From: nma@12000.org   
      
   On 12/1/2017 10:20 AM, Richard Fateman wrote:   
      
   >   
   > I think the smart way to do a lot of these,  and what is done   
   > at least in part by Maxima's specint, and I think inside Mathematica,   
   > is to change the integrand to a different representation as   
   > a Meyer G-function or hypergeometric function,  and then   
   > mess around with it (probably algorithmically, but maybe   
   > amenable to Rubi approach).

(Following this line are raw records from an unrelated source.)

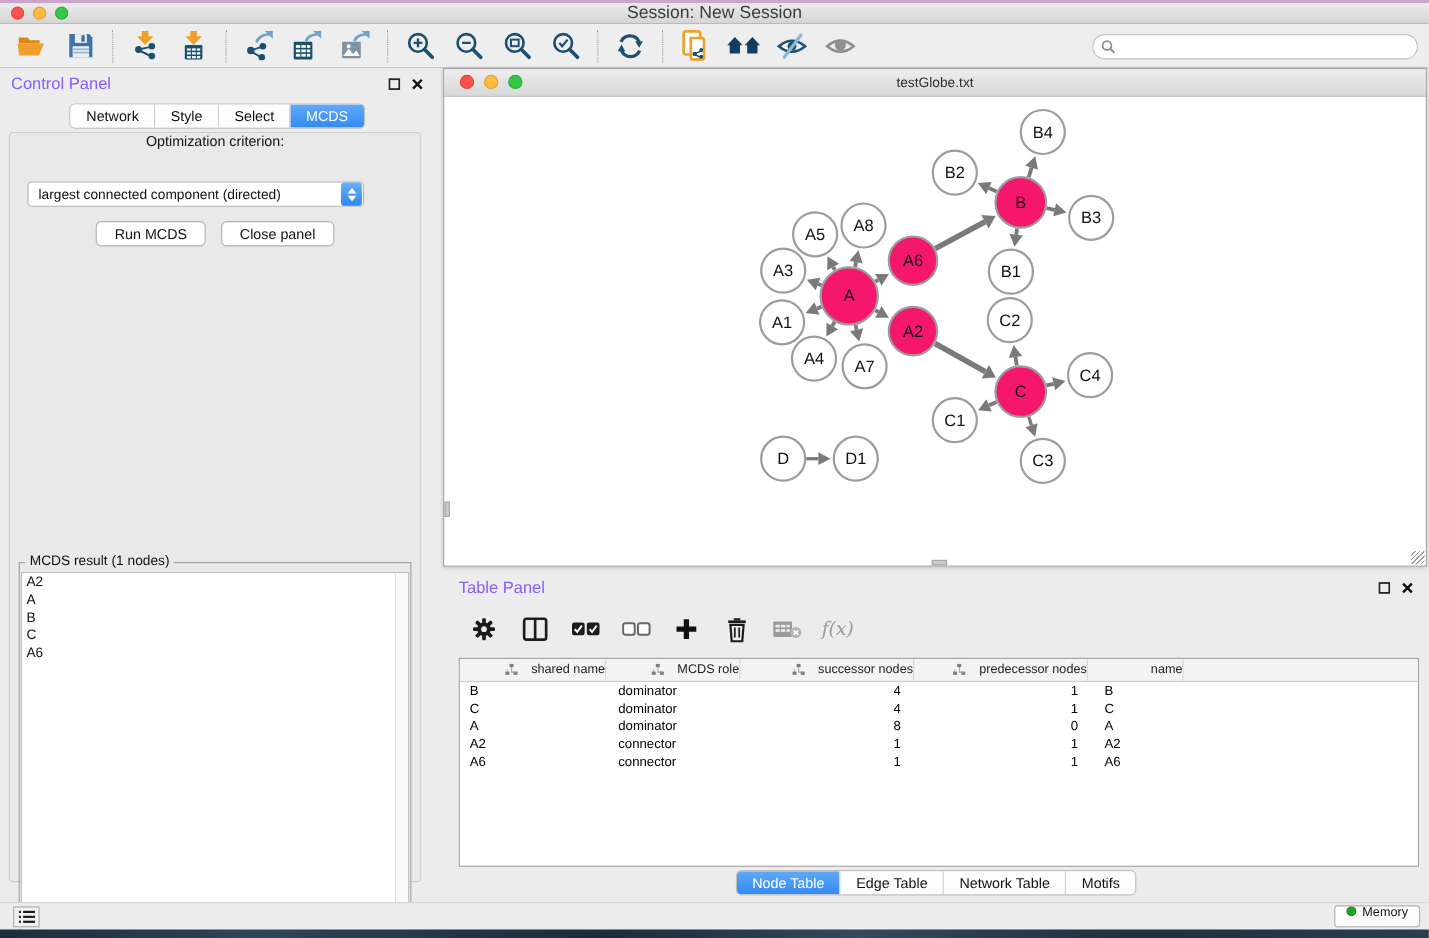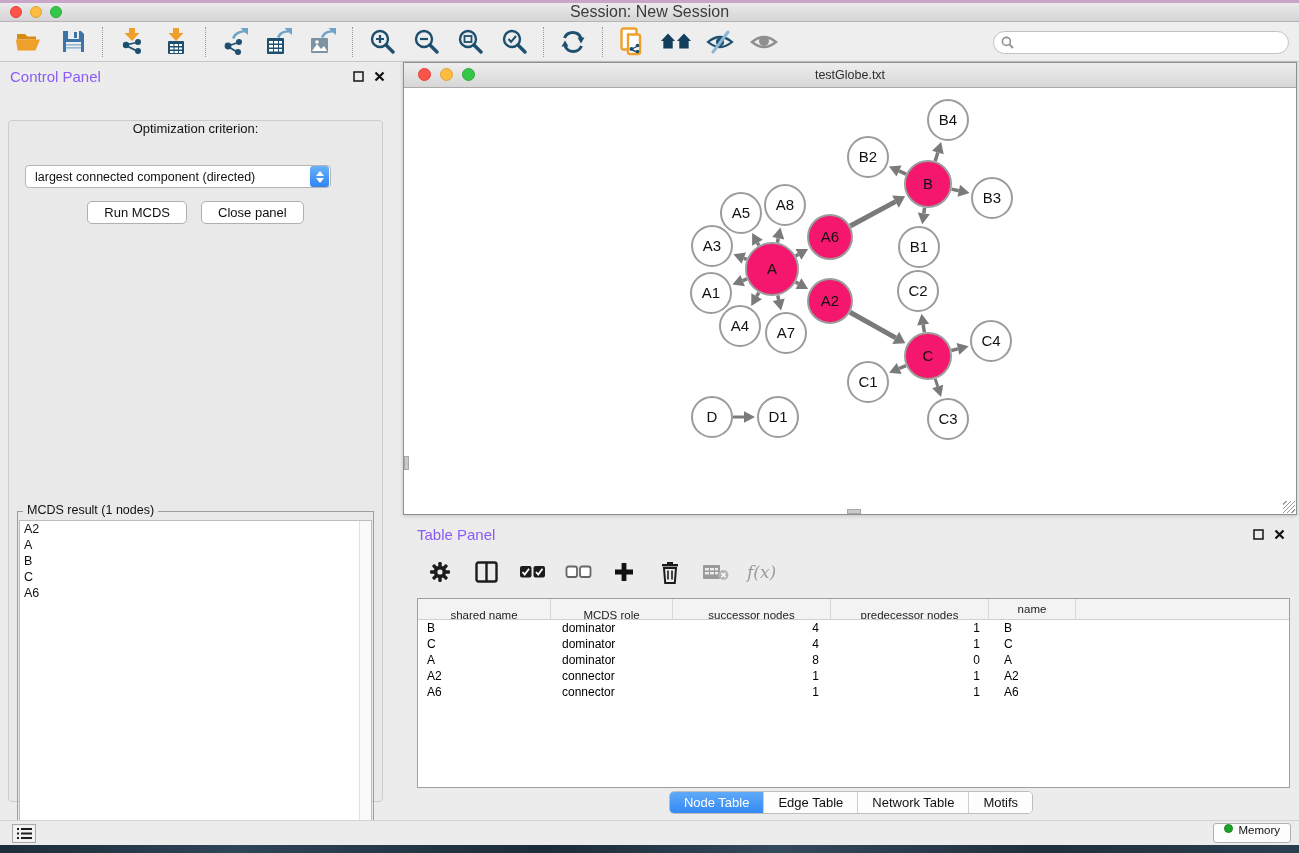"Network" div.ctab-row { html: none -> <div> <div> <span>Network</span> <span>Style</span> <span>Select</span> <span>MCDS</span> </div> </div> }
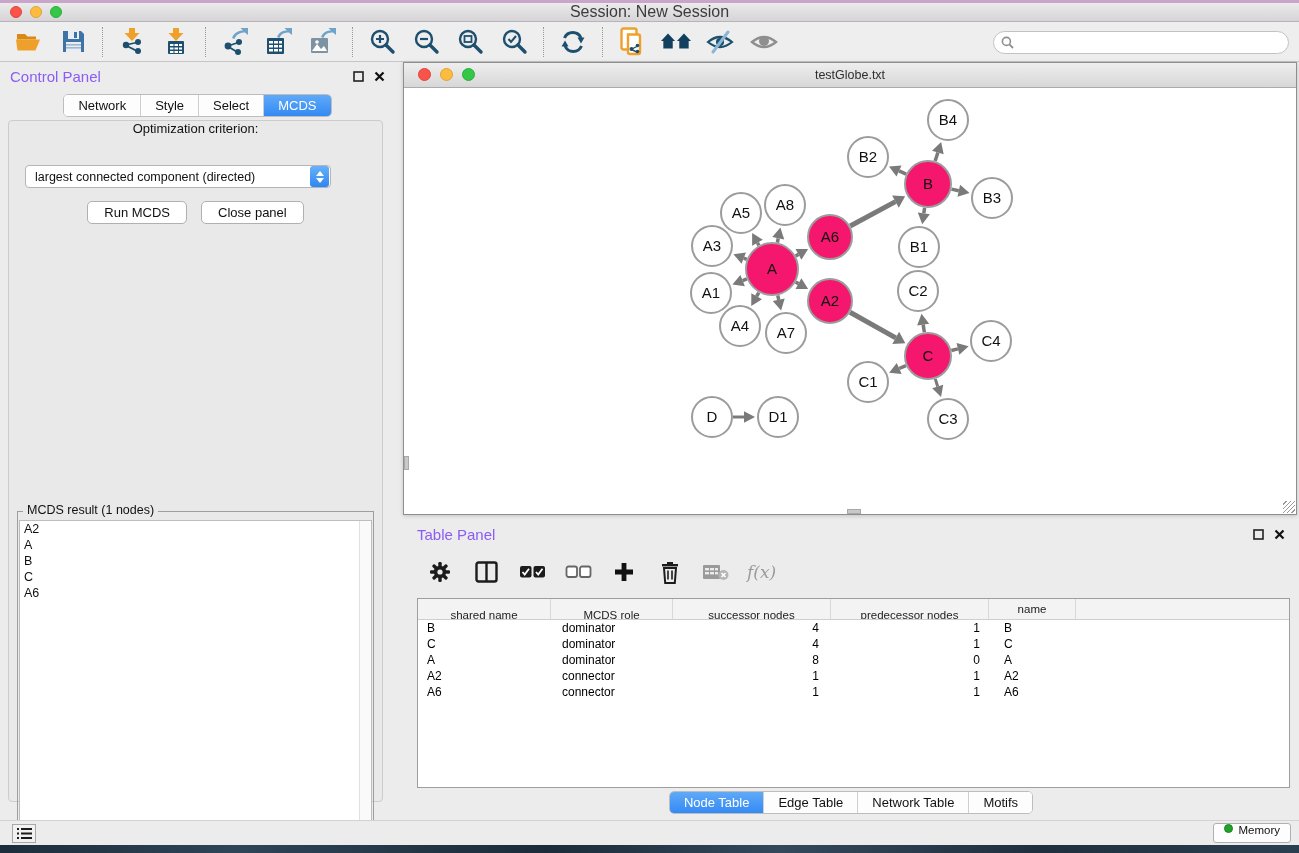"shared name" .dt-hcell { flex-direction: column -> none; justify-content: center -> flex-end }
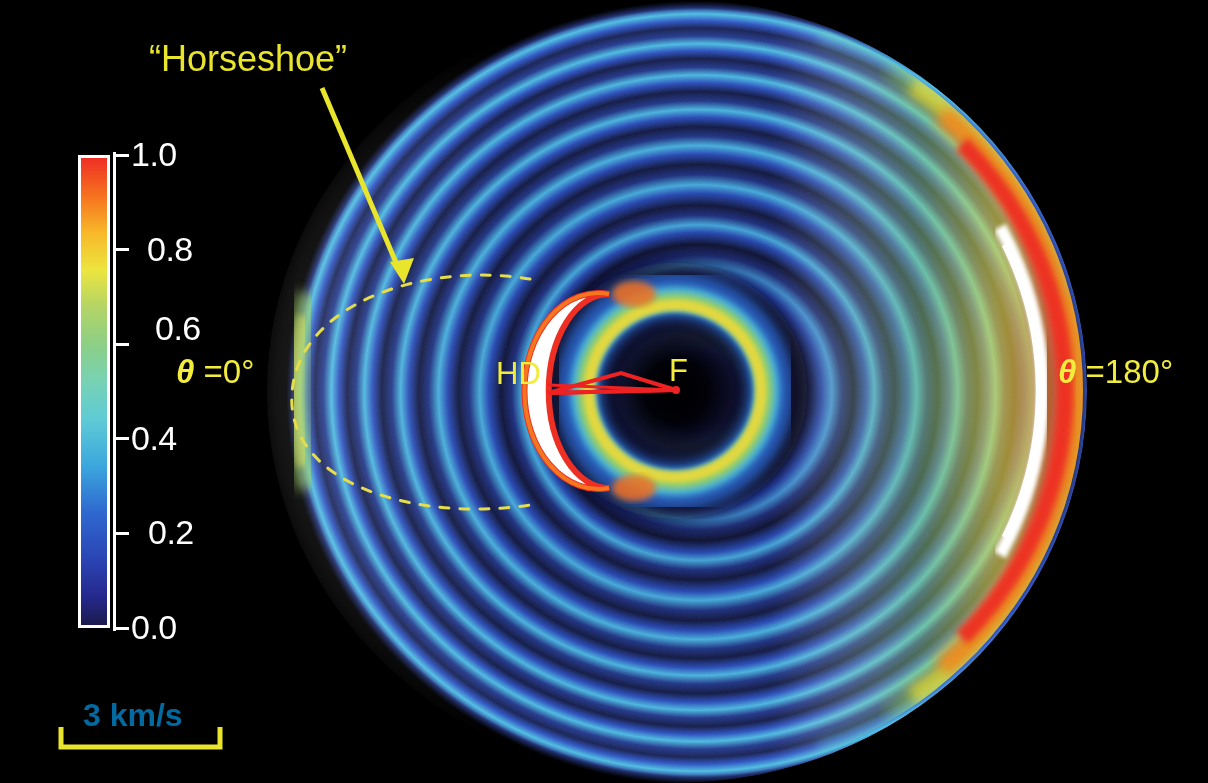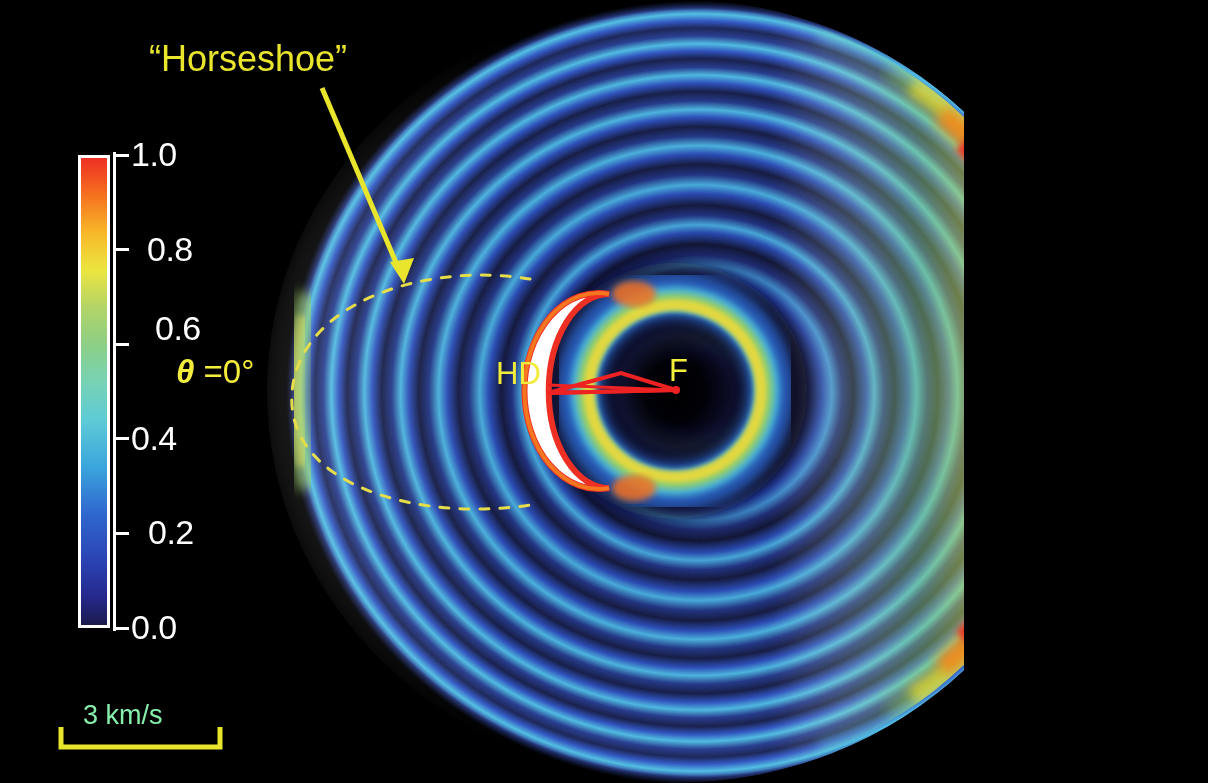"“Horseshoe”" #fig { width: 964px -> 1208px }
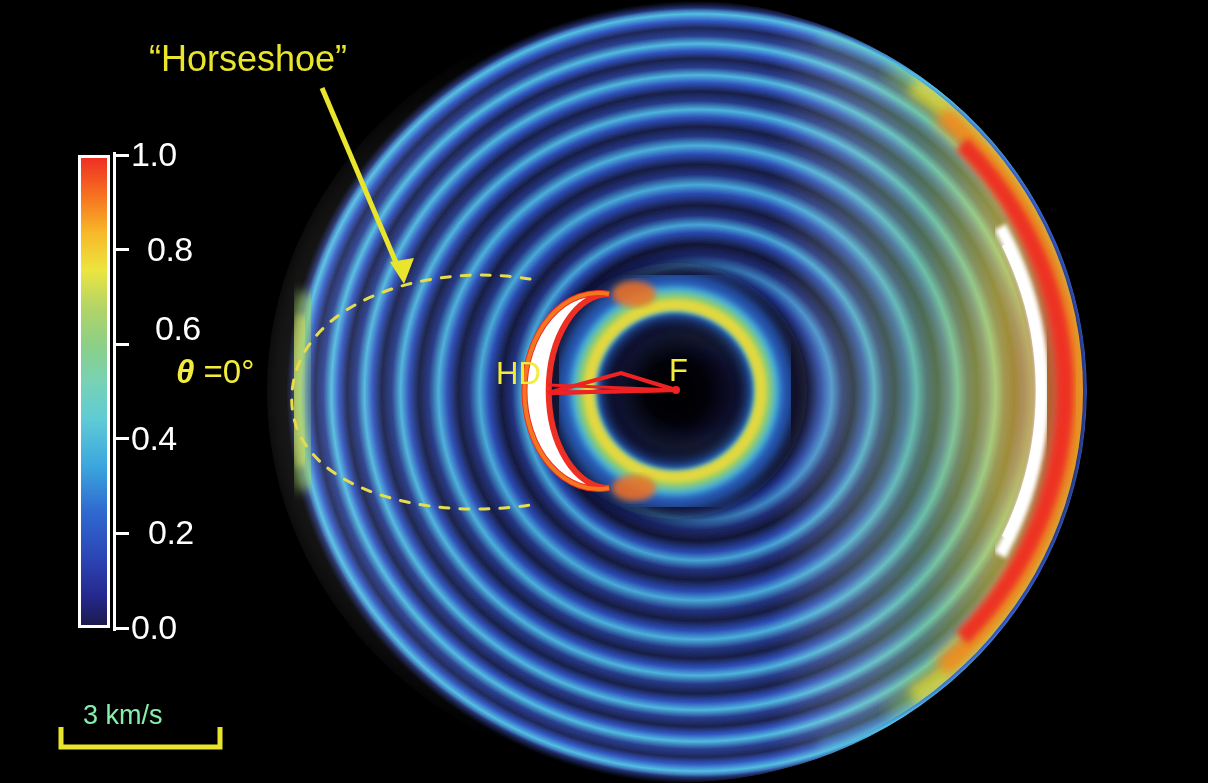"θ =180°" div.ann { html: none -> <div> <span>θ</span><span> =180°</span> </div> }
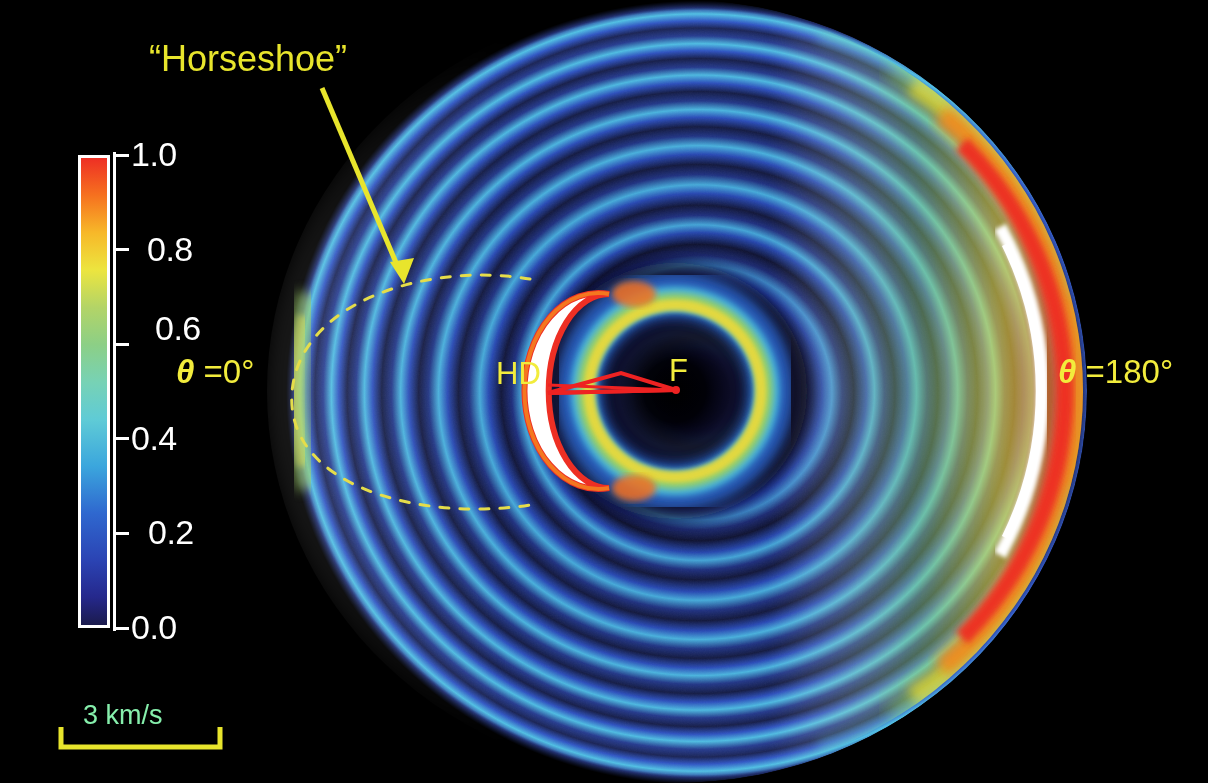"3 km/s" #scalebar-label { color: #86efac -> #0369a1; font-size: 27px -> 32px; font-weight: none -> bold }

Then convert back to more   
   > common functions as possible (again using Rubi?)   
   >   
      
   If Rubi could integrate MeijerG, then this will convert   
   many special functions including Bessel*   
      
   restart;   
   convert( BesselY(1,x),'MeijerG');   
       MeijerG([[], [-1]], [[1/2, -1/2], [-1]], (1/4)*x^2)   
      
   convert( BesselI(1,x),'MeijerG');   
       -I*MeijerG([[], []], [[1/2], [-1/2]], -(1/4)*x^2)   
      
   convert( BesselJ(1,x),'MeijerG');   
       MeijerG([[], []], [[1/2], [-1/2]], (1/4)*x^2)   
      
   convert( BesselK(1,x),'MeijerG');   
       (1/2)*MeijerG([[], []], [[1/2, -1/2], []], (1/4)*x^2)   
      
   convert( BesselY(1/3,x),'MeijerG');   
        MeijerG([[], [-2/3]], [[1/6, -1/6], [-2/3]], (1/4)*x^2)   
      
   convert( BesselI(1/3,x),'MeijerG');   
      -(-1)^(5/6)*MeijerG([[], []], [[1/6], [-1/6]], -(1/4)*x^2)   
      
   convert( BesselJ(1/3,x),'MeijerG');   
       MeijerG([[], []], [[1/6], [-1/6]], (1/4)*x^2)   
      
   convert( BesselK(1/3,x),'MeijerG');   
       (1/2)*MeijerG([[], []], [[1/6, -1/6], []], (1/4)*x^2)   
      
      
   Therefore   
           int(BesselY(1,x),x)   
   would be the same as   
          int(MeijerG([[], [-1]], [[1/2, -1/2], [-1]], (1/4)*x^2),x)   
      
   Verified in Mathematica:   
      
   r1 = Integrate[MeijerG[{{}, {-1}}, {{1/2, -2^(-1)}, {-1}}, (1/4)*x^2], x]   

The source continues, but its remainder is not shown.